没一个人理自己,云愉终于有了点自觉,有些委屈地退到门口,小声逼逼:“我会好奇到看不进去题的。”
“嗯。”周霜弋吝啬他一个音节,带着警告的眼神看过去:“刚才看到的那些不准说出去。”
他现在心已经有些裂开了,怎么偏偏是个活多嘴漏的看见了。
云愉拍拍胸脯,在嘴前比了个拉上拉链的动作:“不说不说。”
这次的事他一定不说,他们实在不告诉他就忍住不问,这些震撼他只能自己慢慢回味消化。
他心底叹气,人人都能成神,难道他注定是凡人?
云愉不知道想到什么,毅然决然地离开了,最后那个悲愤孤勇的表情让医务室里的两人一鬼都默住了。

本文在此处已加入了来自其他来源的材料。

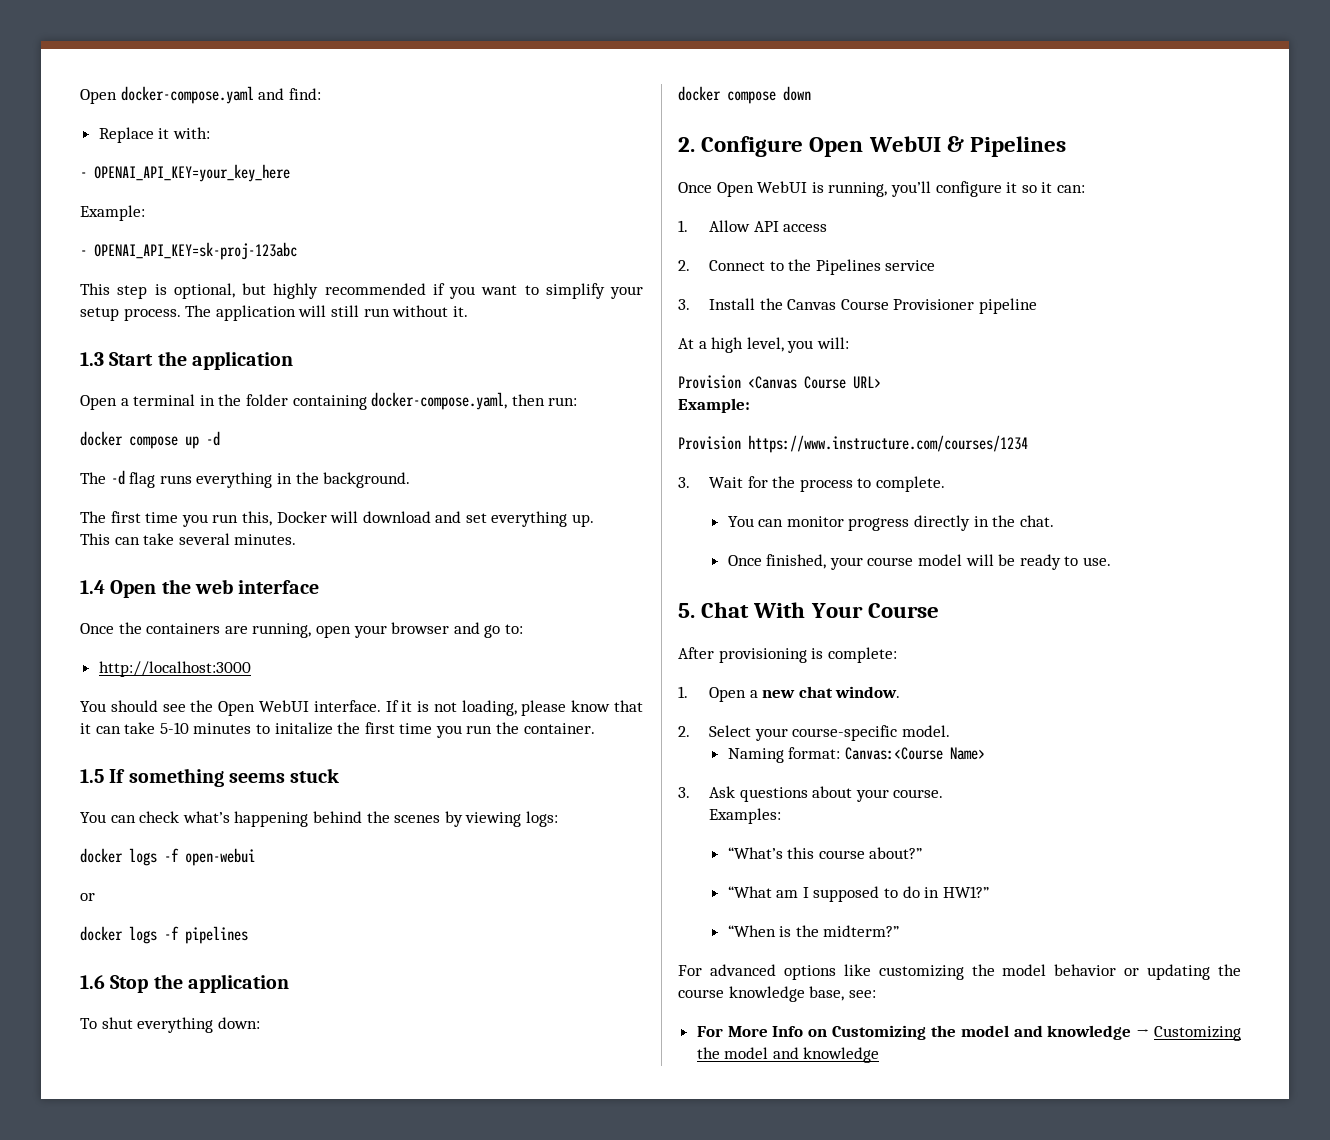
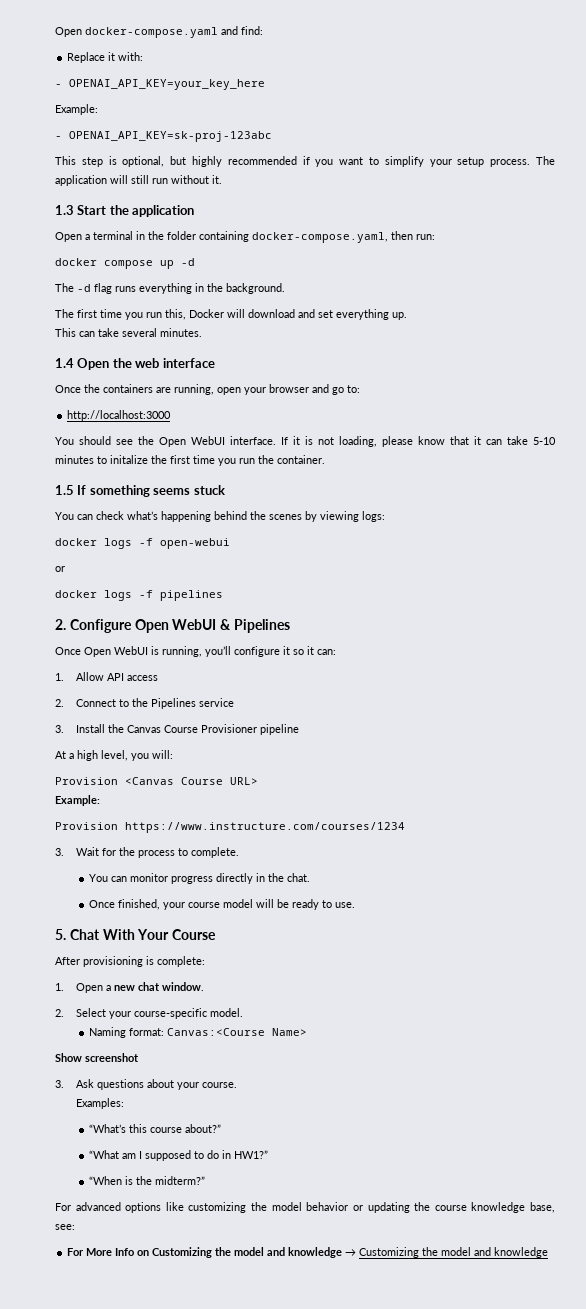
- 1.6 Stop the application
- To shut everything down:
- docker compose down
+ Show screenshot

医务室的老师不在,铃铛给何纤月包扎完手,周霜弋在桌上给老师留了张纸条。
“你要请假回家吗?”铃铛想着何纤月血肉模糊的手掌,担心问。
“不用,走吧。”何纤月轻吐口气,长睫垂下时能看见薄薄的血管清晰的眼皮,她在用白纱布包好的手掌上摩挲了一下。
铃铛跟着周霜弋来到考场时正好赶上考试铃,他在第三考场,进去时里面除了他都来齐了,大半头抬起来看着他走到位置上。
周霜弋没觉得有什么,倒是铃铛被看得有些尴尬了,耳朵都燎了一片红。
她坐下来就开始扎头发,周霜弋还是第一次见她把头发绑起来的样子,没忍住多看了两眼,瞥见她通红的耳朵,手上转着的铅笔在草稿纸上写:“热?”
铃铛愣了下神:“嗯。”
她把头发高高束起,扭了扭酸涩的手,面上就吹来一阵风。
周霜弋把草稿纸折起来,对着她扇风。
“我不是很热。”她没告诉过他,鬼对冷热的感知是不强的。
“嗯,我热。”周霜弋很小声说。
“好吧。”
讲台上监考老师拆了卷子和答题卡发下来,第一门考的是语文,周霜弋看字和理解的速度格外快,作文也没费多少时间,模板一架,例子一塞,写完还剩下半小时。
他没闲着,在草稿纸上给铃铛出数学题写,她已经学到概率了,特别喜欢画树状图。
铃铛在地府里弄来一支笔,在人间写起来别人也看不见,也幸亏监考老师坐在讲台上喝茶,都不带下来走的。
收卷时从后往前传,前面的人回头倒着看见他纸上密密麻麻一片,嘀咕:“写这么快?还有时间画鸡爪。”
“……”
铃铛用指甲在草稿纸上划出几条印:“像鸡爪吗?”
不都是这样画的?
周霜弋写:“没事,树状图就是这样的,不然能画出花来?”
铃铛:“也对。”
考试一天过得特快,苦的是晚自习还要对答案,一点好心态都不给学生留。